Doigts allongés, yeux écartés, luette fendue…

A l’imagerie, « la dilatation de l’aorte apparait sous la forme d’un bulbe d’oignon et la valve mitrale peut également présenter un prolapsus, associé à une fuite généralement légère », a précisé le Dr Olivier Milleron (Hôpital Bichat, AP-HP, Paris), au cours de sa présentation consacrée au risque de dissection aortique lié au syndrome de Marfan [] 2 ].

Certaines mutations peuvent conduire à des troubles particuliers liés au syndrome qui se traduisent par des signes spécifiques comme une tortuosité des vaisseaux sanguins, des yeux écartés (hypertélorisme orbital) ou une luette fendue (bifide). De l’arthrose précoce peut également être associée à un anévrisme de l’aorte.

« La présence d’un anévrisme de l’aorte thoracique avec ou sans signe non cardiologique doit conduire à une évaluation dans un centre expert », a souligné le cardiologue. Le risque de dissection aortique est déterminé « en fonction du gène impliqué, du type de mutation, du diamètre aortique et de la tortuosité des vaisseaux ».

Dans ses recommandations sur la prise en charge des maladies cardiovasculaires pendant la grossesse, la Société européenne de cardiologie (ESC) indique que les femmes avec un diagnostic de syndrome de Marfan doivent être informées du risque de dissection aortique [] 3 ]. Une imagerie par scanner ou IRM de l’ensemble de l’aorte est recommandé avant la grossesse.

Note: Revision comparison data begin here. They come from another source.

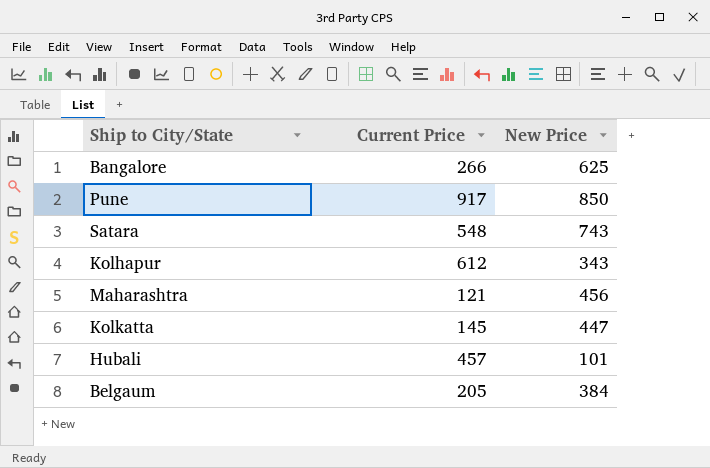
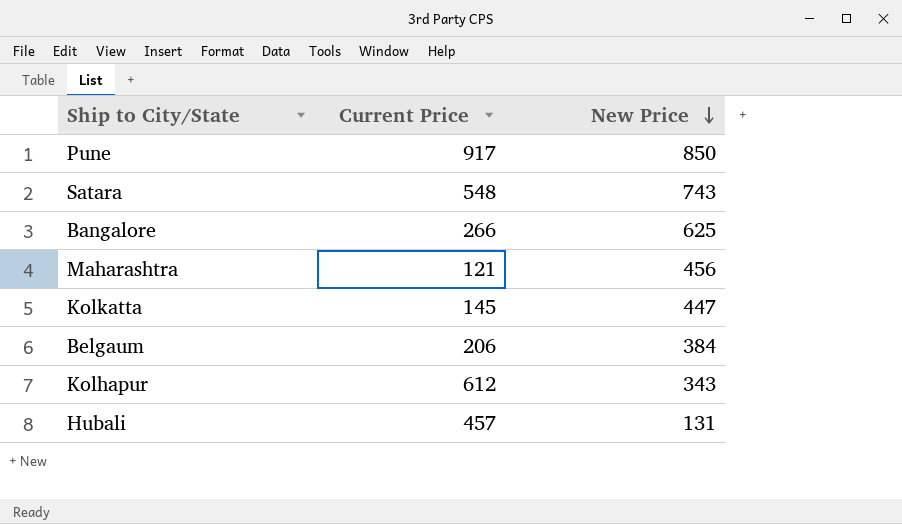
row order: none -> New Price descending
Belgaum | Current Price: 205 -> 206
Hubali | New Price: 101 -> 131

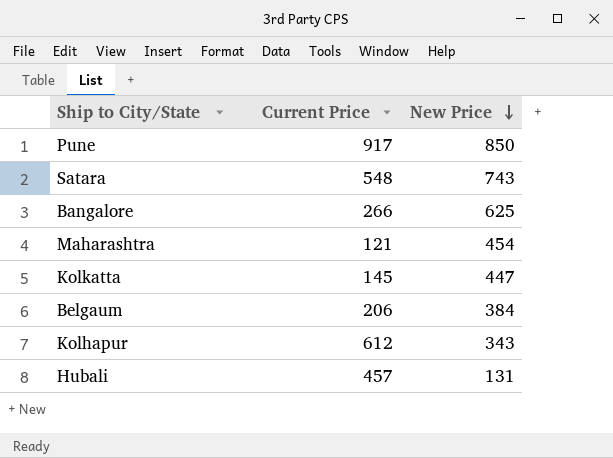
Maharashtra | New Price: 456 -> 454

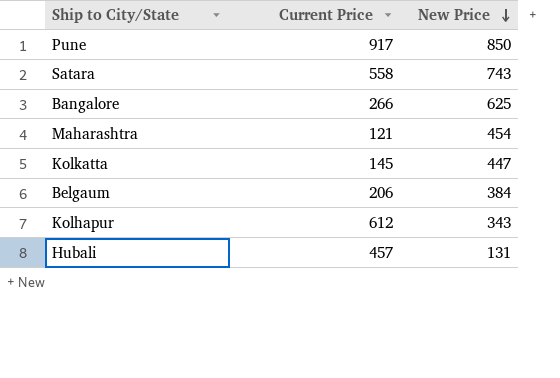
Satara | Current Price: 548 -> 558

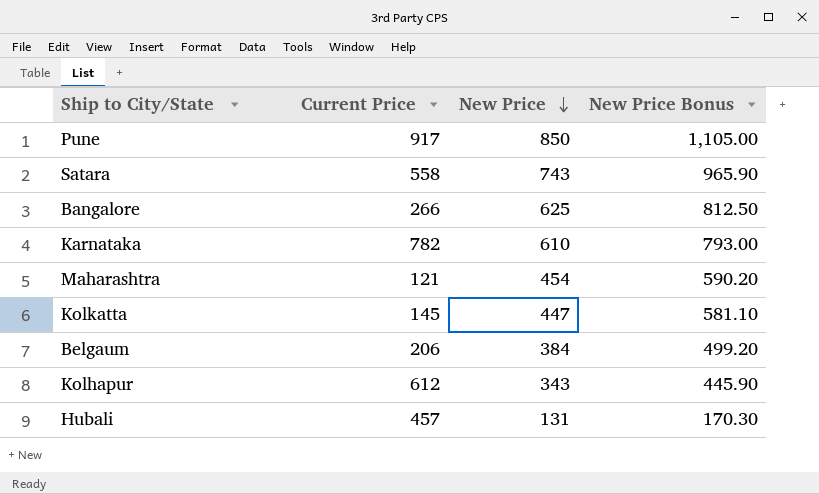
column New Price Bonus | formula: none -> [New Price] * 1.3
row Karnataka: none -> 782 | 610 | 793.00

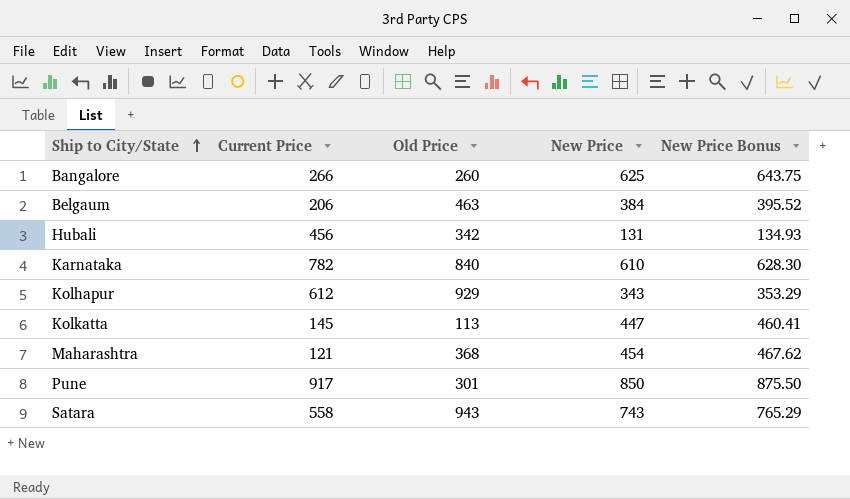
row order: New Price descending -> Ship to City/State ascending
column Old Price | position: none -> 3
column New Price Bonus | formula: [New Price] * 1.3 -> [New Price] * 1.03
Hubali | Current Price: 457 -> 456

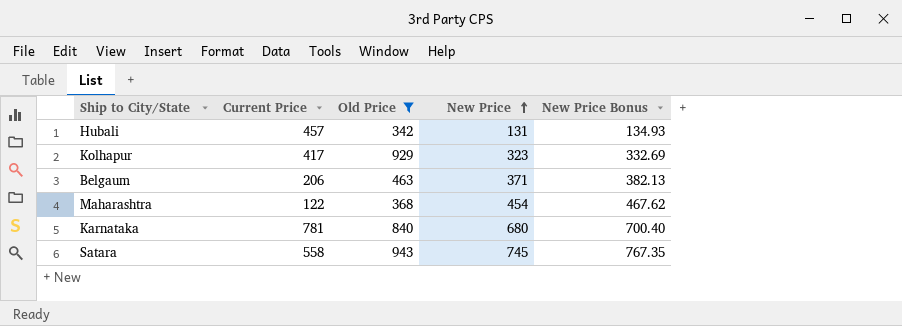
filter: none -> Old Price >= 342
row order: Ship to City/State ascending -> New Price ascending
Hubali | Current Price: 456 -> 457
Kolhapur | Current Price: 612 -> 417
Kolhapur | New Price: 343 -> 323
Kolhapur | New Price Bonus: 353.29 -> 332.69
Belgaum | New Price: 384 -> 371
Belgaum | New Price Bonus: 395.52 -> 382.13
Maharashtra | Current Price: 121 -> 122
Karnataka | Current Price: 782 -> 781
Karnataka | New Price: 610 -> 680
Karnataka | New Price Bonus: 628.30 -> 700.40
Satara | New Price: 743 -> 745
Satara | New Price Bonus: 765.29 -> 767.35

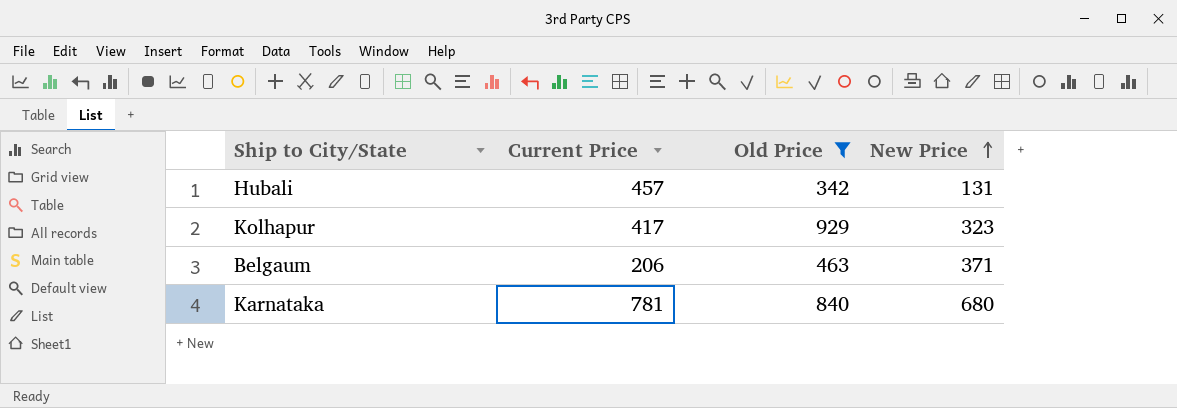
column New Price Bonus | formula: [New Price] * 1.03 -> none
row Maharashtra: 122 | 368 | 454 | 467.62 -> none
row Satara: 558 | 943 | 745 | 767.35 -> none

Contrôle strict de la pression artérielle

Pendant la grossesse, un contrôle strict de la pression artérielle doit être mené. La recommandation est valable pour toutes les femmes avec une prédisposition génétique de dissection aortique. Par ailleurs, l’examen par échocardiographie doit être répété au moins une fois par trimestre, selon le niveau de risque et six mois en post-partum en cas de dilatation aortique ascendante.

Les recommandations distinguent trois niveaux de risque chez les femmes atteintes d’un syndrome de Marfan et préconisent une surveillance et un accompagnement adaptés.

Chez les femmes sans dilatation de l’aorte, mais avec une hypertension artérielle (HTA), le risque de dissection aortique est moyen. Une nouvelle évaluation par imagerie est recommandée tous les deux mois.

Avec une dilatation modérée (diamètre de l’aorte de 40 à 45 mm) associée à une HTA, le risque de dissection est significatif. Les femmes doivent en être informées avant la conception a rappelé le Dr De Backer. La surveillance se fait avec des visites tous les mois ou tous les deux mois.

En cas de dilatation avec un diamètre aortique > 50 mm et de HTA, le risque est très élevé. La grossesse est déconseillée. Si elle a débuté, une interruption doit être envisagée, précisent les recommandations. Le maintien de la grossesse implique un suivi très strict, avec des visites et une imagerie prévues chaque mois.